Just keep in mind that the entire thing is written based in that scale, (despite how completely different all the sections of it sound compared to one another; but that is the point, the scale offers incredible harmonic diversity. In fact, since it uses all 12 tones like a tone-row, it literally offers the maxima of tonic diversity. There’s nowhere else to go after it.) all the textures are developed out of it; even the melodies are framed over the skeleton of that scale.

Edited some more thoughts in my response to you and Pez, think I will leave it there till ya’ll get back. Gonna go pop some pills and get plastered again, I was working late and it’s over-due.

Lemme ax u sumthin. Are u even aware that none of us know what the fuck ur talking about? I’d hope that u are and are only showing off. I’d hate to think ur so smart ur stupid. Please tell me ur just flexing.

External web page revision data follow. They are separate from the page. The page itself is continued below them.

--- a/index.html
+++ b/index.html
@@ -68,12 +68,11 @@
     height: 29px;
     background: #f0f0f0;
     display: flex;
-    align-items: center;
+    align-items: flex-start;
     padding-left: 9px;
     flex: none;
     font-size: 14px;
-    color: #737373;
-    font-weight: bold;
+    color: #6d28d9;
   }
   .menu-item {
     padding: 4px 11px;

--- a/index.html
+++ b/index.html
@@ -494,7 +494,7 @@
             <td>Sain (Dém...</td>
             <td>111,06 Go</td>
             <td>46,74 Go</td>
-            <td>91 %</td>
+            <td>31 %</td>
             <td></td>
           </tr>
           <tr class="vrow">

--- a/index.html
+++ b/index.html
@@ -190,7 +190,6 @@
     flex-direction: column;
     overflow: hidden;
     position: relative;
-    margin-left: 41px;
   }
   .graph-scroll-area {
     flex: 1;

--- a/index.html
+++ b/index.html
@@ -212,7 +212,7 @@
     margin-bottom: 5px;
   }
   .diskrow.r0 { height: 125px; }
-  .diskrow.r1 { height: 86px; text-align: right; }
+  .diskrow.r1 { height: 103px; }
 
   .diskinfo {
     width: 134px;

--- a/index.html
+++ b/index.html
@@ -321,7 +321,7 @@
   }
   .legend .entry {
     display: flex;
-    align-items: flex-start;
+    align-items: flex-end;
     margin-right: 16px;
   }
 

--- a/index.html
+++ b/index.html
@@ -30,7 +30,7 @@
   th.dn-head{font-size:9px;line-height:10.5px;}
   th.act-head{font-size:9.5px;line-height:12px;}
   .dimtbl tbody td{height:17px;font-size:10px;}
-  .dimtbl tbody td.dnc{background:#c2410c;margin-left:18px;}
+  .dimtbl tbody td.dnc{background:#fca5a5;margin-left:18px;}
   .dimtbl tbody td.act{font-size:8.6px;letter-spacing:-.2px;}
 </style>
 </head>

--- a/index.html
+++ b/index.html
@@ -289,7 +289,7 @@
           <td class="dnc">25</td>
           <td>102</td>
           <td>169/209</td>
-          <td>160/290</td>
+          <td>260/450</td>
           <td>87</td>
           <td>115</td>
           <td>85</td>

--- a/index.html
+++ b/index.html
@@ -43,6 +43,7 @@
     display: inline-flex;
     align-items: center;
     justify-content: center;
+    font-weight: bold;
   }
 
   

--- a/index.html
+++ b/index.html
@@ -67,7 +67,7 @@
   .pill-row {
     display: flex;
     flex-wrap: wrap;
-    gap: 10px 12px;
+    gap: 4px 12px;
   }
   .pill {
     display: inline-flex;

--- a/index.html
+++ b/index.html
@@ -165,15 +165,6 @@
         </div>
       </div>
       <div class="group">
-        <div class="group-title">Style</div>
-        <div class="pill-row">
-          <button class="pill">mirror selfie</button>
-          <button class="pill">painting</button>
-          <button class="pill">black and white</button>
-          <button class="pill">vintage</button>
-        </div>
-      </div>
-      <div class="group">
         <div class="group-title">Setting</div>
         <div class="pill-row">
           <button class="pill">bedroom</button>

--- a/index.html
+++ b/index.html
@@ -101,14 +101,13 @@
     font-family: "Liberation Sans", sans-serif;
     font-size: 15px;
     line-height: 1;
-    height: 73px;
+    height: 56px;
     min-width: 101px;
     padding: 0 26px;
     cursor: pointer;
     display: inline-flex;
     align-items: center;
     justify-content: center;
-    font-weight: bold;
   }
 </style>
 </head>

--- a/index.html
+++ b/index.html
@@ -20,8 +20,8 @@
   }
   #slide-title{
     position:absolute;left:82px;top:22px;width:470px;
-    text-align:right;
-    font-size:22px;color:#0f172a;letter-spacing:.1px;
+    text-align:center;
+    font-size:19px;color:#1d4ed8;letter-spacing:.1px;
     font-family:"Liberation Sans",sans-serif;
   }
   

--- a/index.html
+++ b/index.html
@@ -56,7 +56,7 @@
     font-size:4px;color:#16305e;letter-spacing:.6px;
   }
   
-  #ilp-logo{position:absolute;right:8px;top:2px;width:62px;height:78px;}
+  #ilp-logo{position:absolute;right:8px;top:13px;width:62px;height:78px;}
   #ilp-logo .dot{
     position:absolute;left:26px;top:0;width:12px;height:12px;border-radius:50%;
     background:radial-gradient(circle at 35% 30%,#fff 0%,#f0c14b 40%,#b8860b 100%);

The problem is this is advanced stuff. In fact, it is more than advanced. I am into things that are beyond all published music theory and breaking new ground. What I am on about is what comes after you’ve went through Art Tatum and pentatonics and Slonimiskian infrapolation. So in order to talk about this, I have to just accept that 1 out of every 10 million people are gonna be able to understand. (This goes for the music theory stuff, the actual music itself, my politics, economics, philosophy, and psychology, and basically everything else since I’m a polymath who knows and can do everything :slight_smile: ) But there’s simply no other way to talk about this stuff. However, that is why I titled this thread music theory. It assumes that you have at least some interest in and knowledge of music theory. So I am genuinely trying to share my discoveries and techniques and educate, but yeah I’m also flexing.

I see. Well I’m out then because I don’t even know how to read music. I just play.

I hear and can recognize subtleties and patterns and such, but wouldn’t know how to talk about it.

I have failed you, and for that I am sorry.

p.s. I got some percs dude. We should drop.

We should drop? I drop every 2-3 hours if you mean eat pills. And you haven’t failed anything. I aim to spark an interest in those not down the rabbit hole with me. Google polytonality, harmonic planning, etc. Any of the terms or concepts I use and just follow the trails. The end goal of it is to give you new techniques and ideas to use in composing your own shit.